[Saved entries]
=======

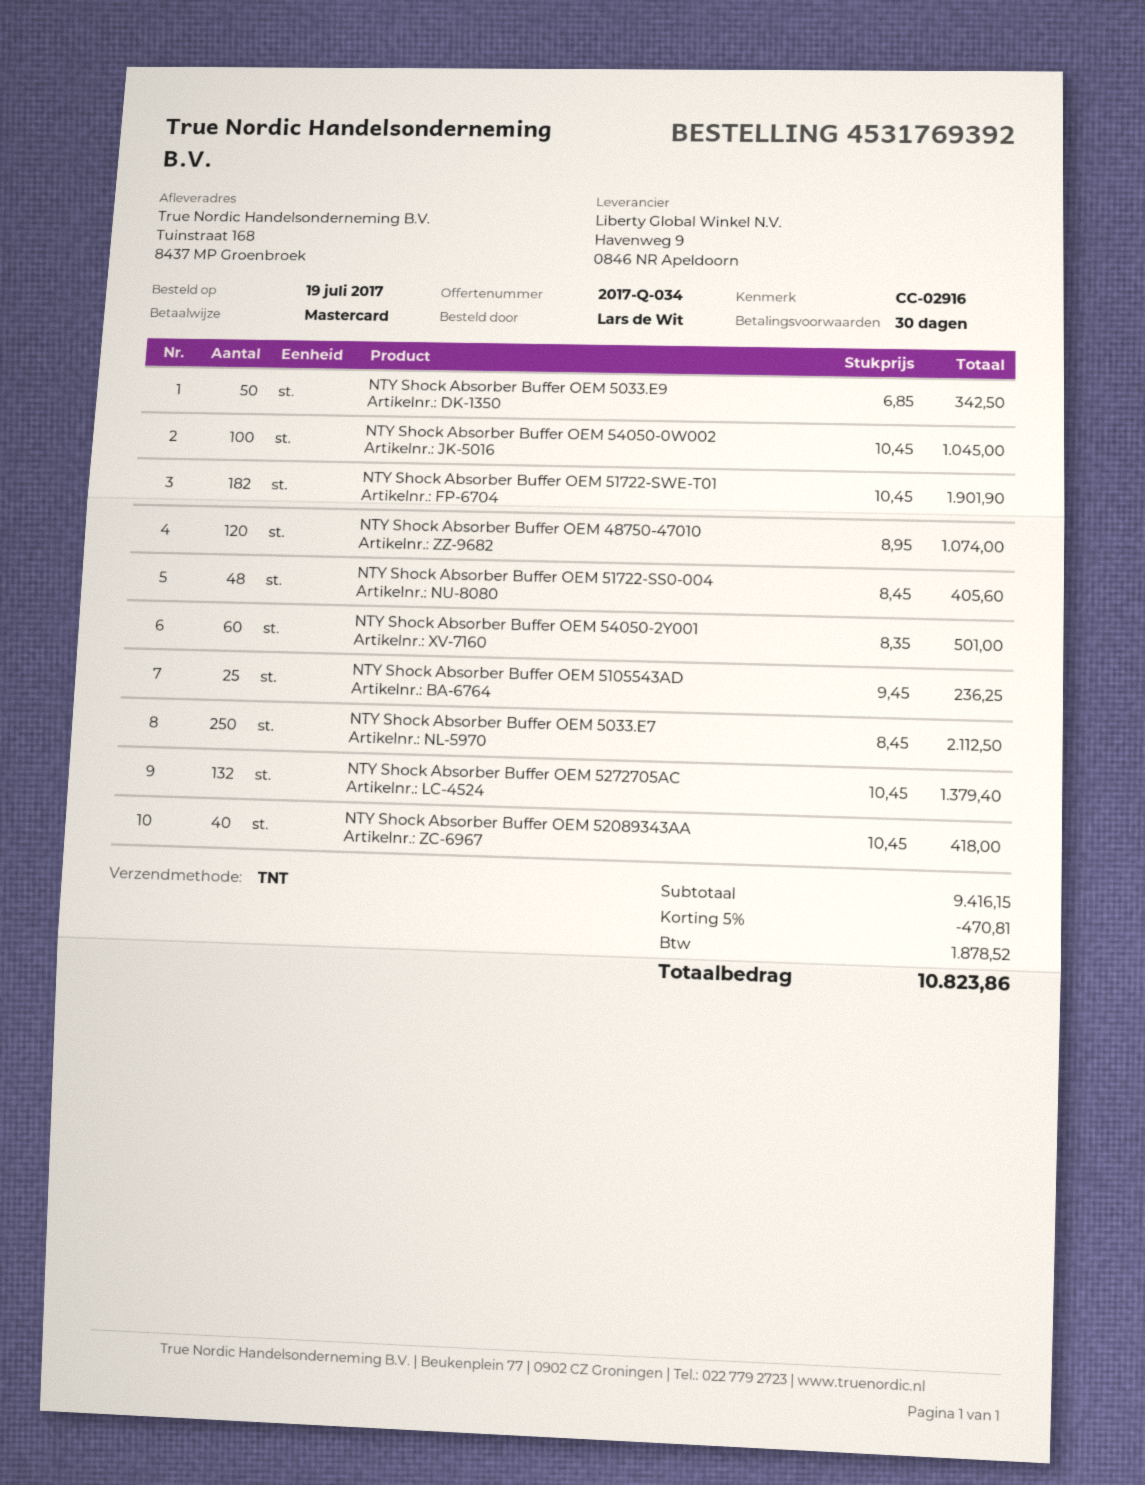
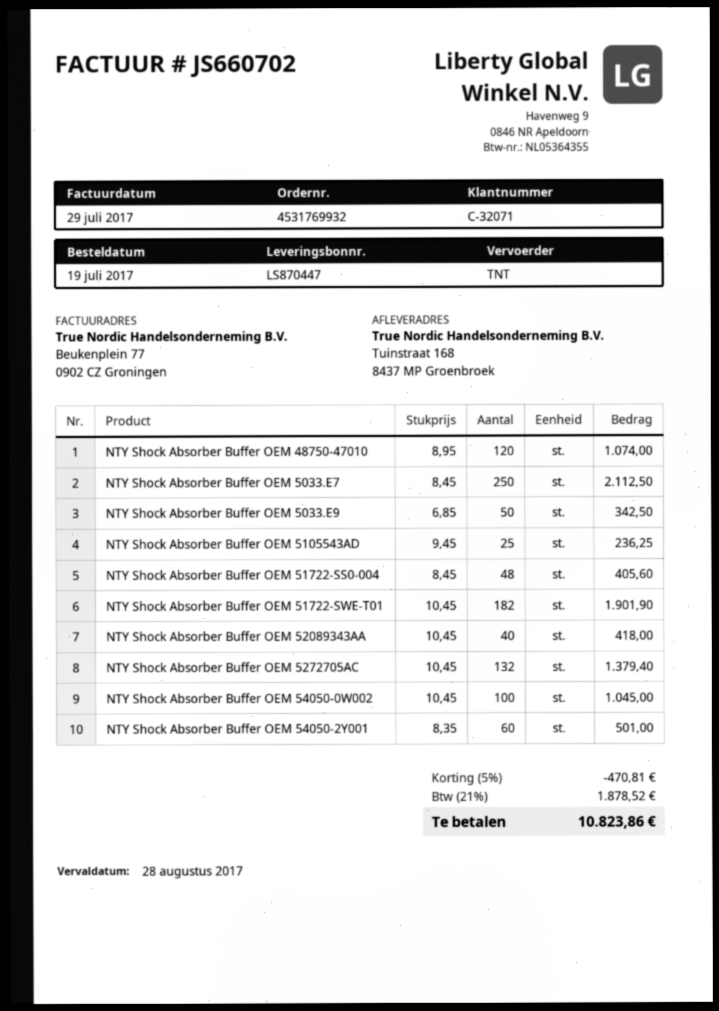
order number: 4531769392 -> 4531769932

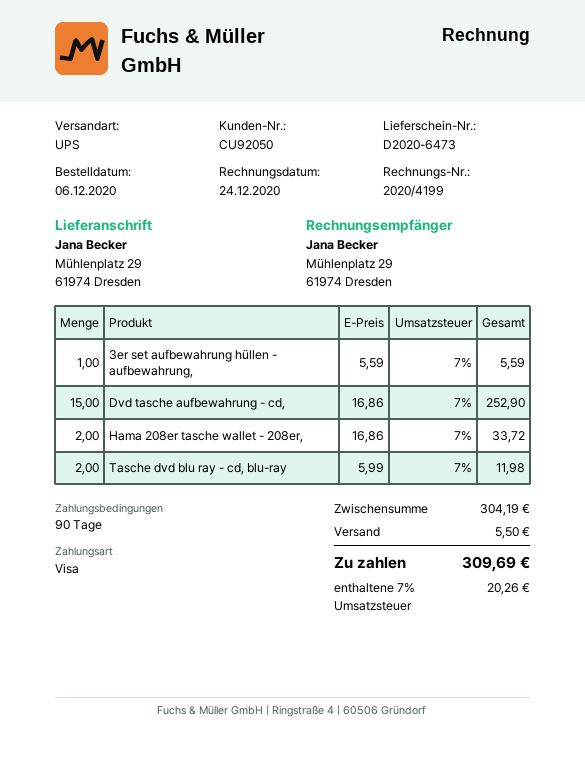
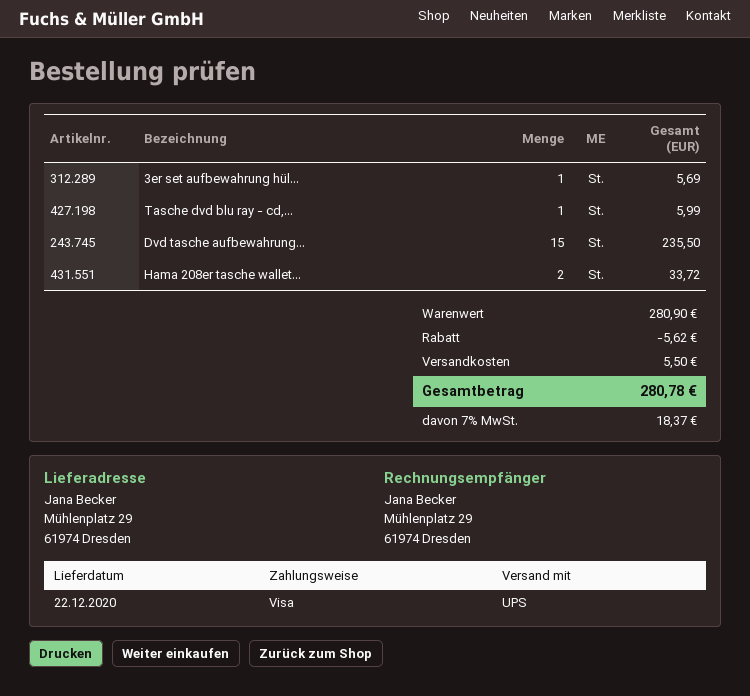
3er set aufbewahrung hüllen - aufbewahrung,: 1 for 5.59 -> 1 for 5.69
Dvd tasche aufbewahrung - cd,: 15 for 252.90 -> 15 for 235.50
Tasche dvd blu ray - cd, blu-ray: 2 for 11.98 -> 1 for 5.99
subtotal: 304.19 -> 280.90
discount: none -> 5.62
tax: 7% = 20.26 -> 7% = 18.37
total: 309.69 -> 280.78

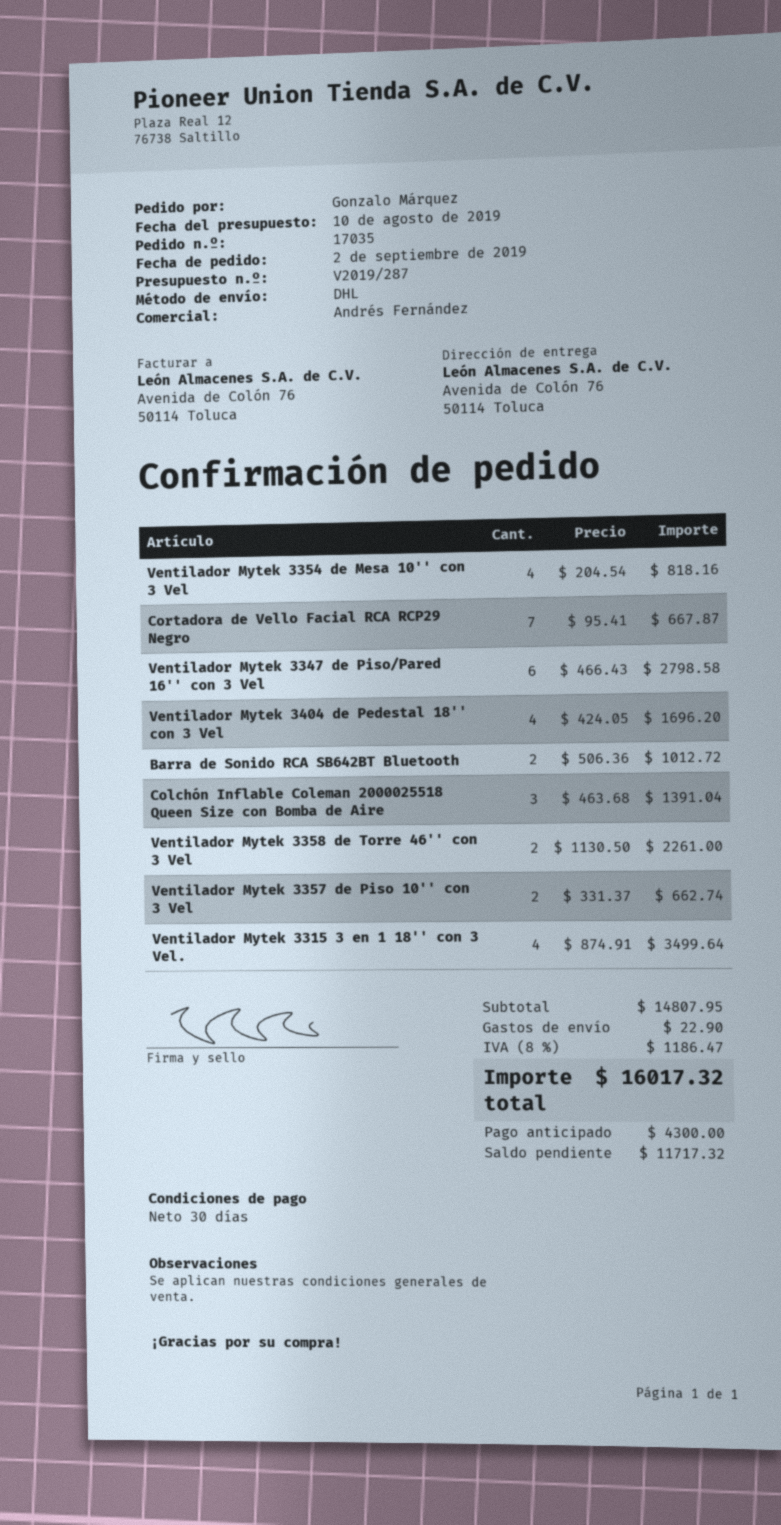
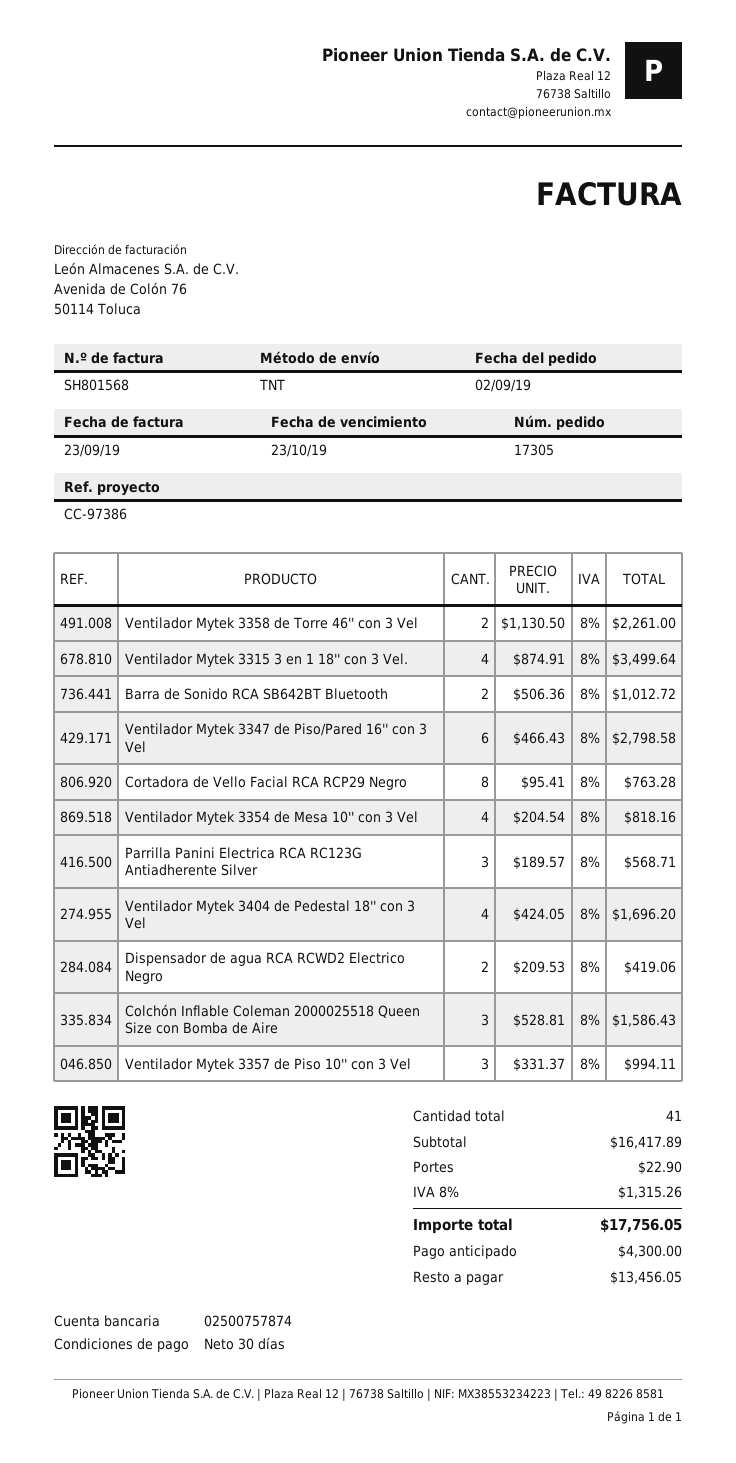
order number: 17035 -> 17305
shipping method: DHL -> TNT
Cortadora de Vello Facial RCA RCP29 Negro: 7 x 95.41 = 667.87 -> 8 x 95.41 = 763.28
Colchón Inflable Coleman 2000025518 Queen Size con Bomba de Aire: 3 x 463.68 = 1391.04 -> 3 x 528.81 = 1586.43
Ventilador Mytek 3357 de Piso 10'' con 3 Vel: 2 x 331.37 = 662.74 -> 3 x 331.37 = 994.11
Parrilla Panini Electrica RCA RC123G Antiadherente Silver: none -> 3 x 189.57 = 568.71
Dispensador de agua RCA RCWD2 Electrico Negro: none -> 2 x 209.53 = 419.06
subtotal: 14807.95 -> 16417.89
tax: 8% = 1186.47 -> 8% = 1315.26
total: 16017.32 -> 17756.05
balance: 11717.32 -> 13456.05

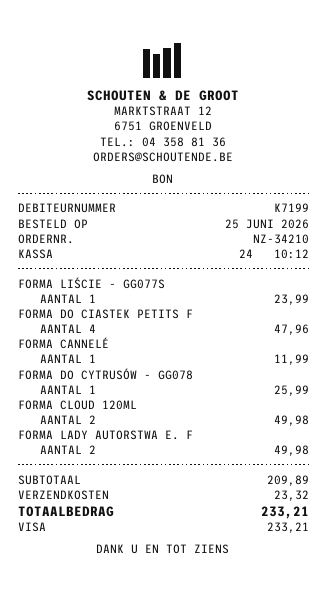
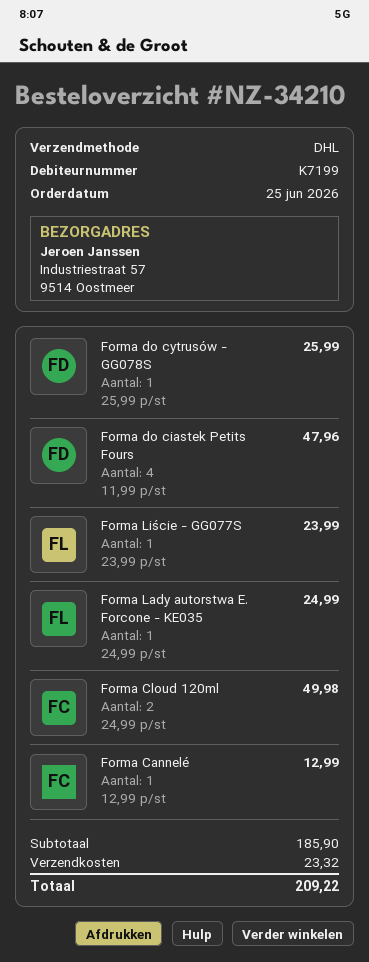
FORMA CANNELÉ: 1 for 11.99 -> 1 for 12.99
FORMA LADY AUTORSTWA E. F: 2 for 49.98 -> 1 for 24.99
subtotal: 209.89 -> 185.90
total: 233.21 -> 209.22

=======

AIM OF THE EXERCISE>
Except for the pictures, print the data above exactly.

WRITTEN RESPONSE>
order number: 4531769392 -> 4531769932

3er set aufbewahrung hüllen - aufbewahrung,: 1 for 5.59 -> 1 for 5.69
Dvd tasche aufbewahrung - cd,: 15 for 252.90 -> 15 for 235.50
Tasche dvd blu ray - cd, blu-ray: 2 for 11.98 -> 1 for 5.99
subtotal: 304.19 -> 280.90
discount: none -> 5.62
tax: 7% = 20.26 -> 7% = 18.37
total: 309.69 -> 280.78

order number: 17035 -> 17305
shipping method: DHL -> TNT
Cortadora de Vello Facial RCA RCP29 Negro: 7 x 95.41 = 667.87 -> 8 x 95.41 = 763.28
Colchón Inflable Coleman 2000025518 Queen Size con Bomba de Aire: 3 x 463.68 = 1391.04 -> 3 x 528.81 = 1586.43
Ventilador Mytek 3357 de Piso 10'' con 3 Vel: 2 x 331.37 = 662.74 -> 3 x 331.37 = 994.11
Parrilla Panini Electrica RCA RC123G Antiadherente Silver: none -> 3 x 189.57 = 568.71
Dispensador de agua RCA RCWD2 Electrico Negro: none -> 2 x 209.53 = 419.06
subtotal: 14807.95 -> 16417.89
tax: 8% = 1186.47 -> 8% = 1315.26
total: 16017.32 -> 17756.05
balance: 11717.32 -> 13456.05

FORMA CANNELÉ: 1 for 11.99 -> 1 for 12.99
FORMA LADY AUTORSTWA E. F: 2 for 49.98 -> 1 for 24.99
subtotal: 209.89 -> 185.90
total: 233.21 -> 209.22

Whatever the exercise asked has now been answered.